§ **Problem statement**: Produce a verbatim copy of the data below that contains no pictures.

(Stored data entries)
[Start of Attachment]

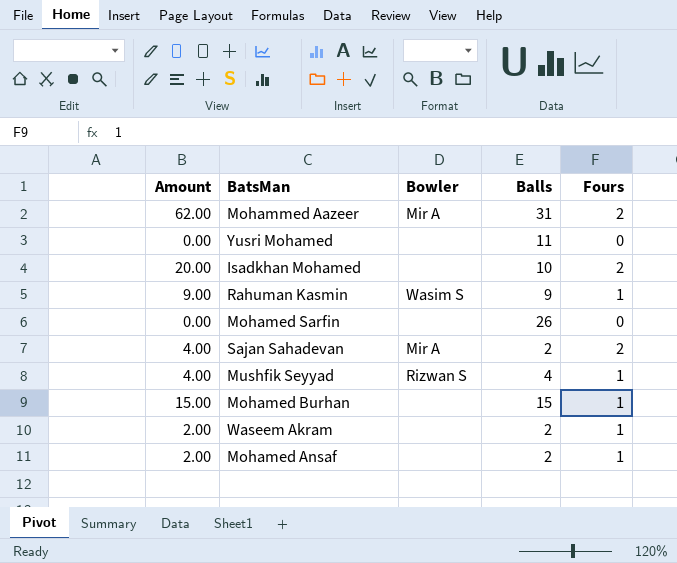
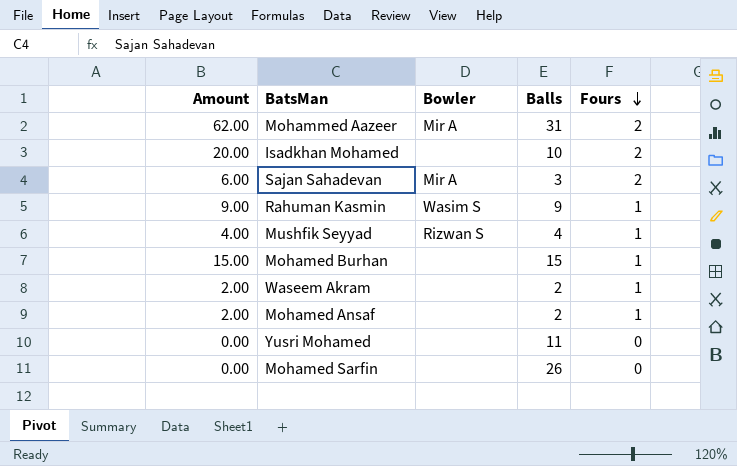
row order: none -> Fours descending
Sajan Sahadevan | Amount: 4.00 -> 6.00
Sajan Sahadevan | Balls: 2 -> 3

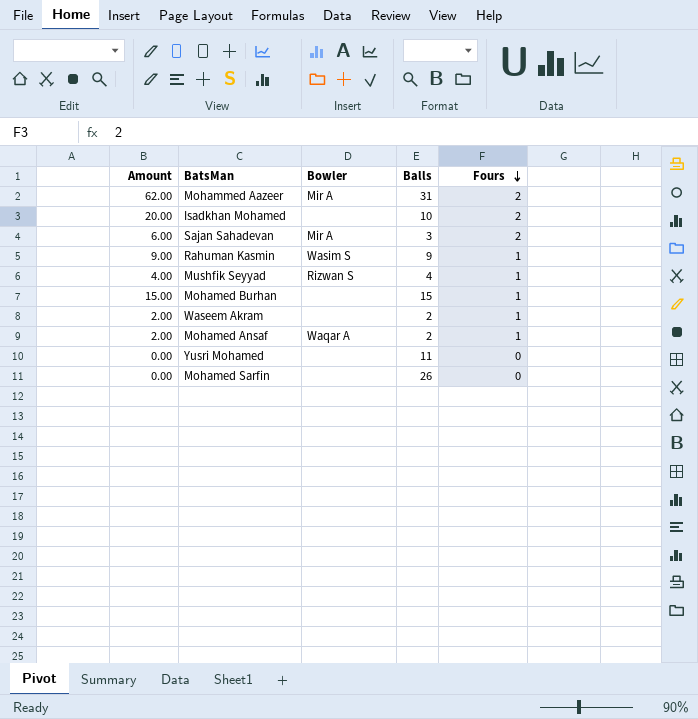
Mohamed Ansaf | Bowler: none -> Waqar A

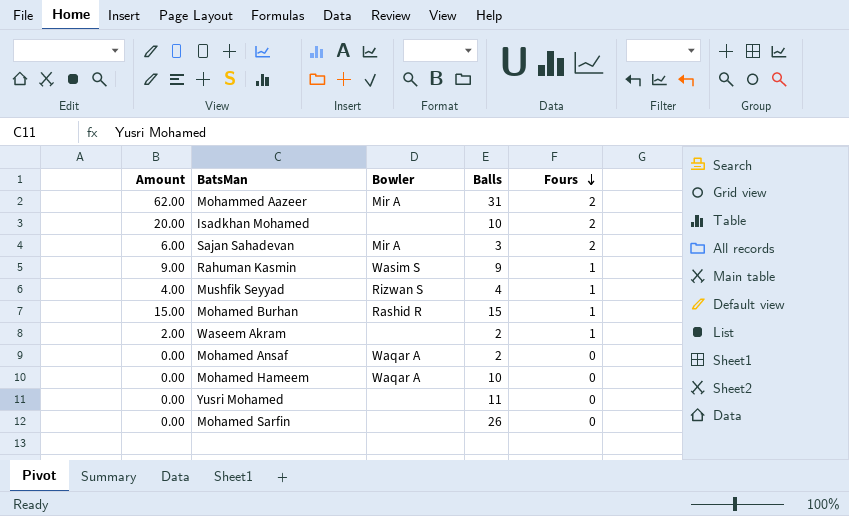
Mohamed Burhan | Bowler: none -> Rashid R
Mohamed Ansaf | Amount: 2.00 -> 0.00
Mohamed Ansaf | Fours: 1 -> 0
row Mohamed Hameem: none -> 0.00 | Waqar A | 10 | 0

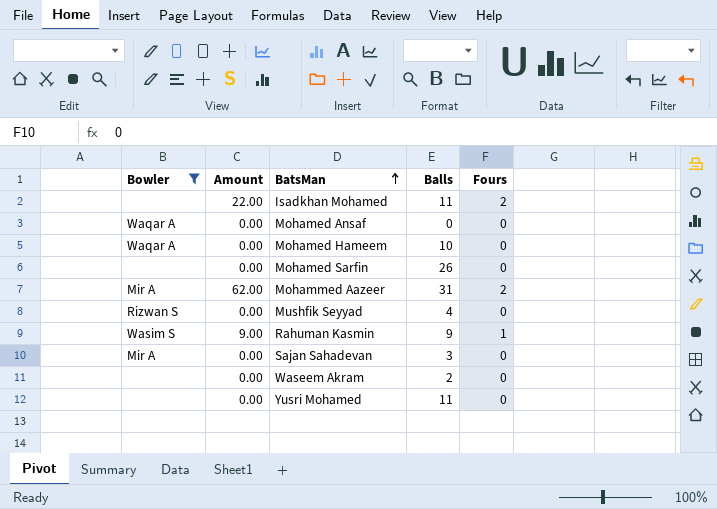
filter: none -> Bowler != Rashid R
row order: Fours descending -> BatsMan ascending
column Bowler | position: 3 -> 1
Isadkhan Mohamed | Amount: 20.00 -> 22.00
Isadkhan Mohamed | Balls: 10 -> 11
Mohamed Ansaf | Balls: 2 -> 0
Mushfik Seyyad | Amount: 4.00 -> 0.00
Mushfik Seyyad | Fours: 1 -> 0
Sajan Sahadevan | Amount: 6.00 -> 0.00
Sajan Sahadevan | Fours: 2 -> 0
Waseem Akram | Amount: 2.00 -> 0.00
Waseem Akram | Fours: 1 -> 0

[End of Attachment]

§ **The completed task**:
row order: none -> Fours descending
Sajan Sahadevan | Amount: 4.00 -> 6.00
Sajan Sahadevan | Balls: 2 -> 3

Mohamed Ansaf | Bowler: none -> Waqar A

Mohamed Burhan | Bowler: none -> Rashid R
Mohamed Ansaf | Amount: 2.00 -> 0.00
Mohamed Ansaf | Fours: 1 -> 0
row Mohamed Hameem: none -> 0.00 | Waqar A | 10 | 0

filter: none -> Bowler != Rashid R
row order: Fours descending -> BatsMan ascending
column Bowler | position: 3 -> 1
Isadkhan Mohamed | Amount: 20.00 -> 22.00
Isadkhan Mohamed | Balls: 10 -> 11
Mohamed Ansaf | Balls: 2 -> 0
Mushfik Seyyad | Amount: 4.00 -> 0.00
Mushfik Seyyad | Fours: 1 -> 0
Sajan Sahadevan | Amount: 6.00 -> 0.00
Sajan Sahadevan | Fours: 2 -> 0
Waseem Akram | Amount: 2.00 -> 0.00
Waseem Akram | Fours: 1 -> 0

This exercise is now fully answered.